Before we move ahead, imagine for a while, that there is no lower bound on y. If this was the case, we could have solved this problem in a slightly easy manner. Here's where the sweep line would come into play: We would sweep the line through all the points in the increasing order of (x + y), with Q being the point that has the largest value of (x - y).

Now, another technique comes into play - the divide and conquer. We will create 2 halves and create a partition using the help of a horizontal line and then recursively solve the problem for each half. For the upper half of point P, we know that Q is the closest point to P. For the bottom half, we must ignore the upper half and find the closest point. However we can also take these points together, here's how: sweep through all the points in increasing value of (x + y) while still keeping a track of the point that is the best (the best point has the largest value of (x - y). So for every point in the bottom partition, we check whether this "best" point is better than the current neighbor.

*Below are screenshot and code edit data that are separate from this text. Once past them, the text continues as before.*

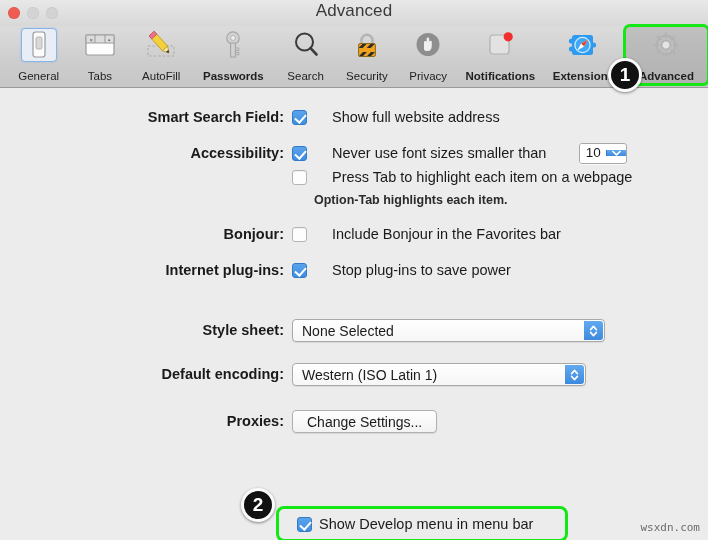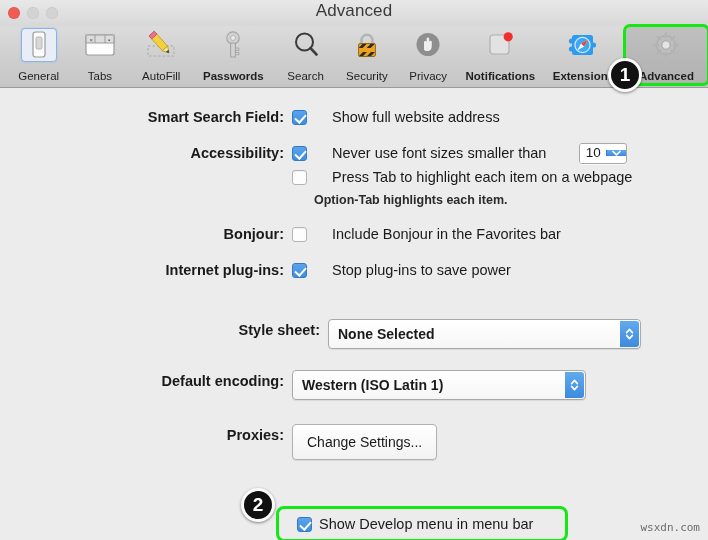"Style sheet:" .r5 { margin-left: 36px -> none }
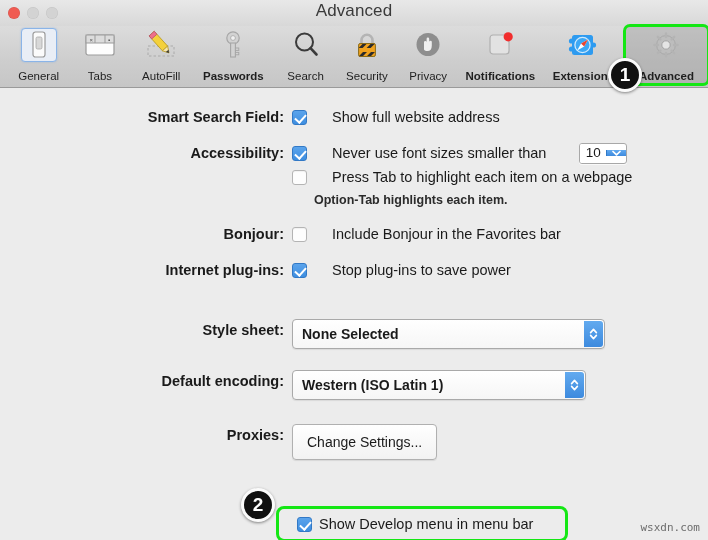"None Selected" .popup { font-weight: bold -> none; height: 30px -> 23px }
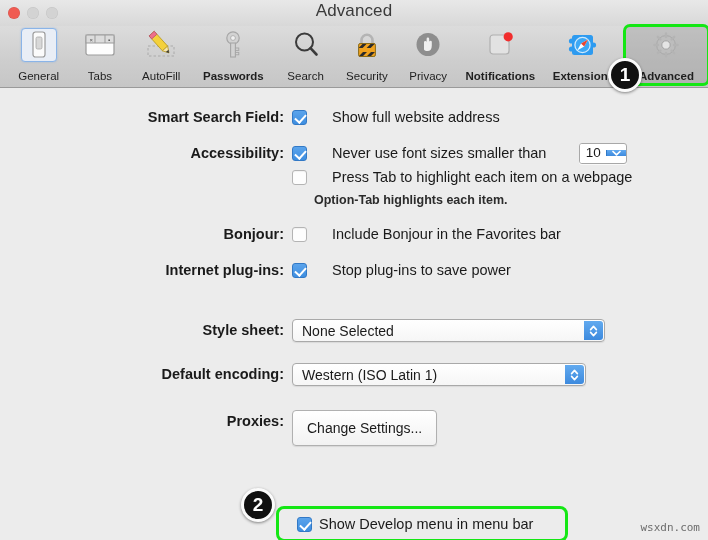"Change Settings..." .push-btn { height: 36px -> 23px }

So far, the assumptions were that all these points can easily be partitioned on the Y-axis and can also be swept over in the increasing value of x + y. This category of problems that make use of divide and conquer as well as the line sweep technique, have a similar structure to the sorting algorithm - merge sort.

Conclusion

  • The line sweep algorithm is a technique that uses the idea of making use of a vertical imaginary line. This line moves in the rightward direction upon the occurrences of certain events that are defined by the current problem at hand.
  • Some of the problems that can be solved using the line sweep algorithm are:
    • Closest Pair:
      • You are given a set of points, and you must find the pair of points that are closest to each other.
    • Line Segment Intersections:
      • The task is to find all the intersections of horizontal and vertical lines.
    • Union of Rectangles:
      • You are given a set of N axis-aligned rectangles, i.e. the edges of rectangles are parallel to either the X-axis or the Y-axis. You are required to find the area of the union of all these rectangles.
    • Convex Hull:
      • You are given a set of points S, and your task is to find the convex hull i.e. the smallest polygon that covers all the points in set S.
    • Manhattan Minimum Spanning Tree:
      • Find the minimum spanning tree of a set of points, and the distance between any two points is the Manhattan distance.
  • All of these algorithms use(an) imaginary line(s) that are swept across the plane to process the points and find the solution to the problem.